▸ **DESCRIPTION OF THE TASK**: Which lines of the data below contain "style"? Please show them all.

▸ **PROVIDED INFORMATION**:
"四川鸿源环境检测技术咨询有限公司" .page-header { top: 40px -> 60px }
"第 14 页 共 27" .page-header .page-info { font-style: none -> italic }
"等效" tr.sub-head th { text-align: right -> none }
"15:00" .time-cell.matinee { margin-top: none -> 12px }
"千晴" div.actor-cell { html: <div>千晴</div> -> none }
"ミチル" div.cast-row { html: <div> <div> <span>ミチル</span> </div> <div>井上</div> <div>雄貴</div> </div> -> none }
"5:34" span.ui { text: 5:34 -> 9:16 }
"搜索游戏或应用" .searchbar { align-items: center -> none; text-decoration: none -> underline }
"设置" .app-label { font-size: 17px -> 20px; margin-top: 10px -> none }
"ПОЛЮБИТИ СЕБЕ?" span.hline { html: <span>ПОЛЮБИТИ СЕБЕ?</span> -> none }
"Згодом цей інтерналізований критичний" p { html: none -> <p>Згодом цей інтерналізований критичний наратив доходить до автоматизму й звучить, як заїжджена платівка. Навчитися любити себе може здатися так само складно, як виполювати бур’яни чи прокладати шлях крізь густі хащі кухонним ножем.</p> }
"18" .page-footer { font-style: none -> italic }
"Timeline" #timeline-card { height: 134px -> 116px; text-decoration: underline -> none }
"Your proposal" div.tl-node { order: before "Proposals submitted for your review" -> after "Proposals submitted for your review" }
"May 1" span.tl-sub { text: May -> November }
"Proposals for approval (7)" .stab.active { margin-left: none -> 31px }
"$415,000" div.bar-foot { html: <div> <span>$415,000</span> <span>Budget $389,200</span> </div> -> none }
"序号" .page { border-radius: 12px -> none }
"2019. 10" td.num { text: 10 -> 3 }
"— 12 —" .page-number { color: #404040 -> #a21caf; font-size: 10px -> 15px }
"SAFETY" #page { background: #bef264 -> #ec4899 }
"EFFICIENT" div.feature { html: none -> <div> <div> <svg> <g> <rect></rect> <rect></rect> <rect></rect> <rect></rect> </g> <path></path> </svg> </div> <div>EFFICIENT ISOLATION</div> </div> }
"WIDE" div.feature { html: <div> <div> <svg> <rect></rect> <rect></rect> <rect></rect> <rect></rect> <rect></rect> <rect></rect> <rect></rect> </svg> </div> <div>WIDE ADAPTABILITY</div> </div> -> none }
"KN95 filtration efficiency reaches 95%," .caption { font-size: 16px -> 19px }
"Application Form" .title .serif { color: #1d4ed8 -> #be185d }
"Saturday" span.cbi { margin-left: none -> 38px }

▸ **REPLY**:
"第 14 页 共 27" .page-header .page-info { font-style: none -> italic }
"18" .page-footer { font-style: none -> italic }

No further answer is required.